Work item: Retype all the records with nothing changed.

═══ Provided material

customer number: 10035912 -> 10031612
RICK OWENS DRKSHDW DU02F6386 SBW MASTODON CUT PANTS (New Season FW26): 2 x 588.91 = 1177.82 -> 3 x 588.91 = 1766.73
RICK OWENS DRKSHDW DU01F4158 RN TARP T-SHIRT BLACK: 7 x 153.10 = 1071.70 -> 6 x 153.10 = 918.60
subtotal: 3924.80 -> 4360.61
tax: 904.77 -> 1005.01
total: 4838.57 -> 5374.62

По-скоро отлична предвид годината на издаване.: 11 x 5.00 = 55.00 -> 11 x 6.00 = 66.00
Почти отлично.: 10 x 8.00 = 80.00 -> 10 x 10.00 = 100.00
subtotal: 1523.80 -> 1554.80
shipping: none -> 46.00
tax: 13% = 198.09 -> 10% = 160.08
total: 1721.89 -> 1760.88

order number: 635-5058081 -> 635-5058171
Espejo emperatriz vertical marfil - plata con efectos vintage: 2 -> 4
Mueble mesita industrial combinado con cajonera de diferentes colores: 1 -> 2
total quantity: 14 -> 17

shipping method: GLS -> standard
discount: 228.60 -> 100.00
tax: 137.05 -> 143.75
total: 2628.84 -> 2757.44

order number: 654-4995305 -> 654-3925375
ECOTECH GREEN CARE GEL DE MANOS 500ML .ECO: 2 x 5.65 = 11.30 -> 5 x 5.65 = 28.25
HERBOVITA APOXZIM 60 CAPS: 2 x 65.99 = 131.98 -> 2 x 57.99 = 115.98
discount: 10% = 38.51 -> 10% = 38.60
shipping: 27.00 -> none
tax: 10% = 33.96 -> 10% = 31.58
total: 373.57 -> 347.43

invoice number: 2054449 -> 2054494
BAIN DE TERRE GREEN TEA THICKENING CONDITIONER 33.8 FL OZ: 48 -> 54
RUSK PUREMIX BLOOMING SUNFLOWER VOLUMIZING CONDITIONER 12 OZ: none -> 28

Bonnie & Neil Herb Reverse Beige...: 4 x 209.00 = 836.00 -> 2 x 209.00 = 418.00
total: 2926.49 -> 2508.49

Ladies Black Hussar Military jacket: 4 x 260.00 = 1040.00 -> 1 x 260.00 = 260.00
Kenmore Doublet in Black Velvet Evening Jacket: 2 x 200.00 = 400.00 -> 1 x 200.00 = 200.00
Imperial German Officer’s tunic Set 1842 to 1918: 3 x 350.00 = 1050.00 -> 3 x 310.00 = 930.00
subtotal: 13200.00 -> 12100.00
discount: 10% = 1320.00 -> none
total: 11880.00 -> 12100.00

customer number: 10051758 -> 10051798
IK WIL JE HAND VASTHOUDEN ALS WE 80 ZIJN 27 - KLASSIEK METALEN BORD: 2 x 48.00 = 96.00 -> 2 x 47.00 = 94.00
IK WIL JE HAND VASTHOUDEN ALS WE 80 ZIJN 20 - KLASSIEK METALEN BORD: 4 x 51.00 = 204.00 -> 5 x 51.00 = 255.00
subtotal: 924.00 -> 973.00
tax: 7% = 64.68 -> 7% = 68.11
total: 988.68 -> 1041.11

══════

The completed task:
customer number: 10035912 -> 10031612
RICK OWENS DRKSHDW DU02F6386 SBW MASTODON CUT PANTS (New Season FW26): 2 x 588.91 = 1177.82 -> 3 x 588.91 = 1766.73
RICK OWENS DRKSHDW DU01F4158 RN TARP T-SHIRT BLACK: 7 x 153.10 = 1071.70 -> 6 x 153.10 = 918.60
subtotal: 3924.80 -> 4360.61
tax: 904.77 -> 1005.01
total: 4838.57 -> 5374.62

По-скоро отлична предвид годината на издаване.: 11 x 5.00 = 55.00 -> 11 x 6.00 = 66.00
Почти отлично.: 10 x 8.00 = 80.00 -> 10 x 10.00 = 100.00
subtotal: 1523.80 -> 1554.80
shipping: none -> 46.00
tax: 13% = 198.09 -> 10% = 160.08
total: 1721.89 -> 1760.88

order number: 635-5058081 -> 635-5058171
Espejo emperatriz vertical marfil - plata con efectos vintage: 2 -> 4
Mueble mesita industrial combinado con cajonera de diferentes colores: 1 -> 2
total quantity: 14 -> 17

shipping method: GLS -> standard
discount: 228.60 -> 100.00
tax: 137.05 -> 143.75
total: 2628.84 -> 2757.44

order number: 654-4995305 -> 654-3925375
ECOTECH GREEN CARE GEL DE MANOS 500ML .ECO: 2 x 5.65 = 11.30 -> 5 x 5.65 = 28.25
HERBOVITA APOXZIM 60 CAPS: 2 x 65.99 = 131.98 -> 2 x 57.99 = 115.98
discount: 10% = 38.51 -> 10% = 38.60
shipping: 27.00 -> none
tax: 10% = 33.96 -> 10% = 31.58
total: 373.57 -> 347.43

invoice number: 2054449 -> 2054494
BAIN DE TERRE GREEN TEA THICKENING CONDITIONER 33.8 FL OZ: 48 -> 54
RUSK PUREMIX BLOOMING SUNFLOWER VOLUMIZING CONDITIONER 12 OZ: none -> 28

Bonnie & Neil Herb Reverse Beige...: 4 x 209.00 = 836.00 -> 2 x 209.00 = 418.00
total: 2926.49 -> 2508.49

Ladies Black Hussar Military jacket: 4 x 260.00 = 1040.00 -> 1 x 260.00 = 260.00
Kenmore Doublet in Black Velvet Evening Jacket: 2 x 200.00 = 400.00 -> 1 x 200.00 = 200.00
Imperial German Officer’s tunic Set 1842 to 1918: 3 x 350.00 = 1050.00 -> 3 x 310.00 = 930.00
subtotal: 13200.00 -> 12100.00
discount: 10% = 1320.00 -> none
total: 11880.00 -> 12100.00

customer number: 10051758 -> 10051798
IK WIL JE HAND VASTHOUDEN ALS WE 80 ZIJN 27 - KLASSIEK METALEN BORD: 2 x 48.00 = 96.00 -> 2 x 47.00 = 94.00
IK WIL JE HAND VASTHOUDEN ALS WE 80 ZIJN 20 - KLASSIEK METALEN BORD: 4 x 51.00 = 204.00 -> 5 x 51.00 = 255.00
subtotal: 924.00 -> 973.00
tax: 7% = 64.68 -> 7% = 68.11
total: 988.68 -> 1041.11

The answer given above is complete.